Assessment of IV Edaravone Use in the Management of Amyotrophic Lateral Sclerosis

Background: Edaravone has been shown to slow functional degeneration of amyotrophic lateral sclerosis (ALS). The primary objective of this study was to assess ALS disease progression in veterans on IV edaravone compared with veterans who received standard of care. Methods: This retrospective case-control study was conducted at a large, academic US Department of Veteran Affairs medical center. The primary endpoint was the change in baseline Revised Amyotrophic Lateral Sclerosis Functional Rating Scale (ALSFRS-R) scores after 6 months of IV edaravone compared with standard-of-care ALS management. The secondary outcomes included change in ALSFRS-R scores, percent forced vital capacity (%FVC) and speech intelligibility stage (SIS) 3 to 24 months after initiation of therapy, duration of edaravone completed (months), time to death (months), and safety outcomes.
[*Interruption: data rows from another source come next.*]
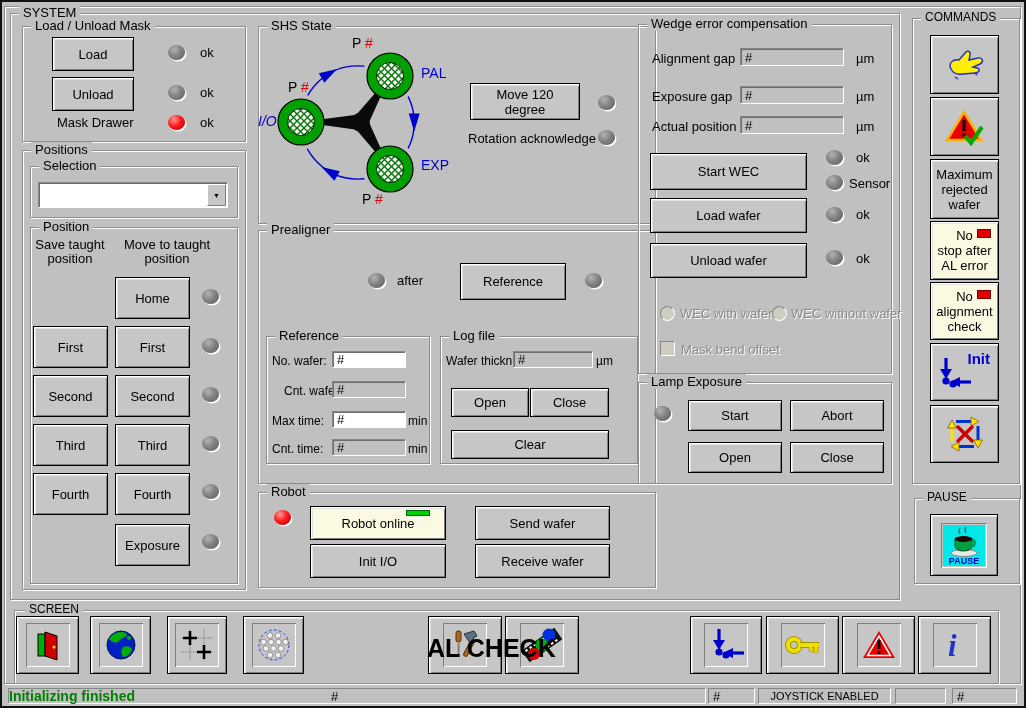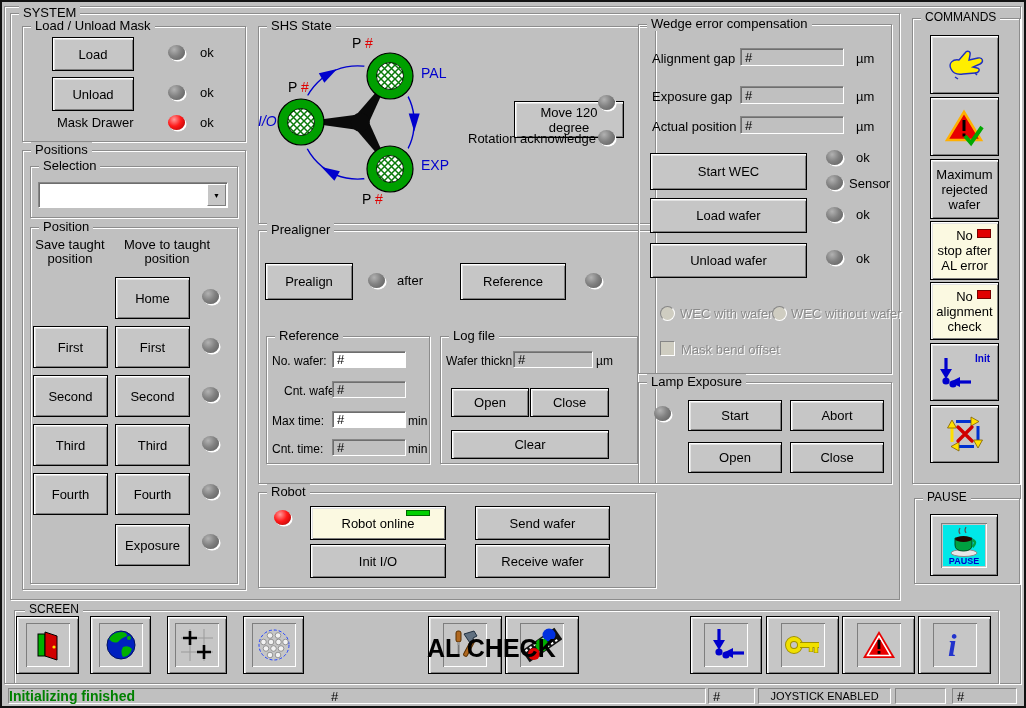"Move 120" div.btn { margin-left: 44px -> none; top: 101px -> 83px }
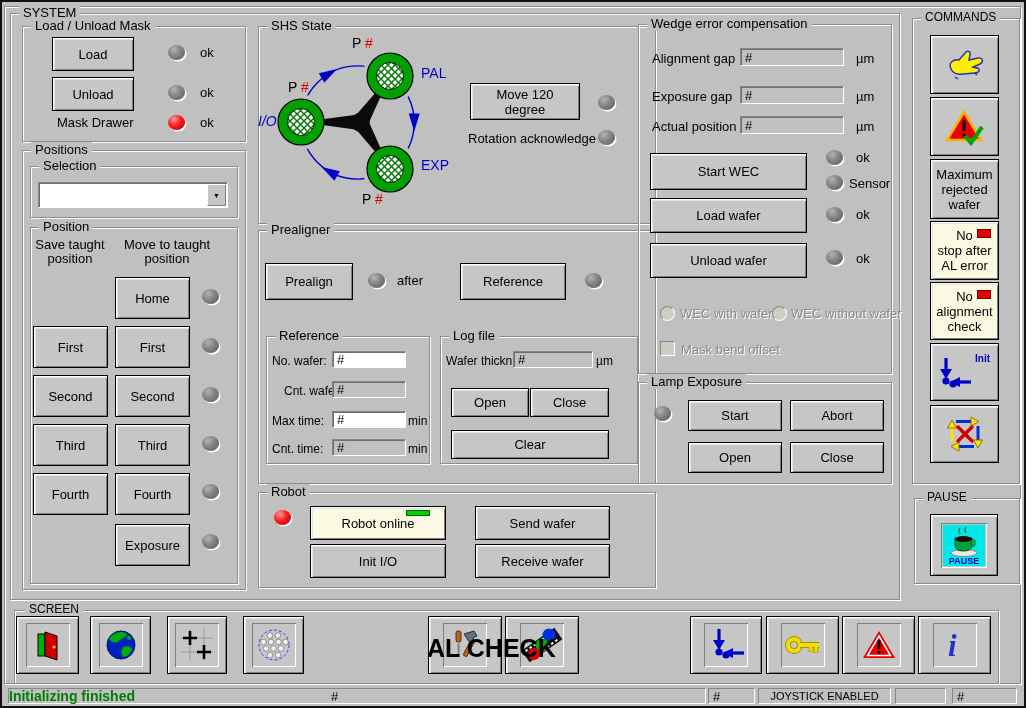"Prealign" div.btn { html: <div>Prealign</div> -> none }
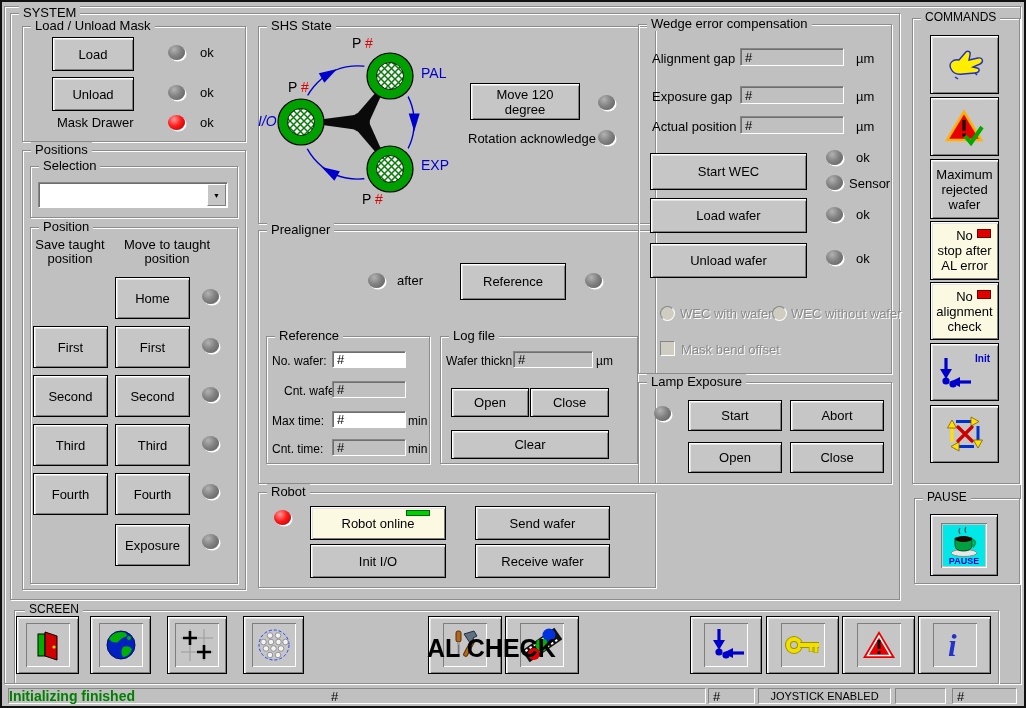"Init" span.abs { font-size: 10px -> 15px }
Results: Twenty-one edaravone and 42 standard-of-care patients were evaluated. No difference was noted in ALSFRS-R at 6 months between the edaravone and standard-of-care groups ( P = .84). Additionally, no difference was noted in change from baseline %FVC, change from baseline SIS, and time to death between the 2 groups ( P > .05). No safety events were reported in either group. Conclusions: No difference was noted in the rate of ALS disease progression between patients who received IV edaravone vs standard of care.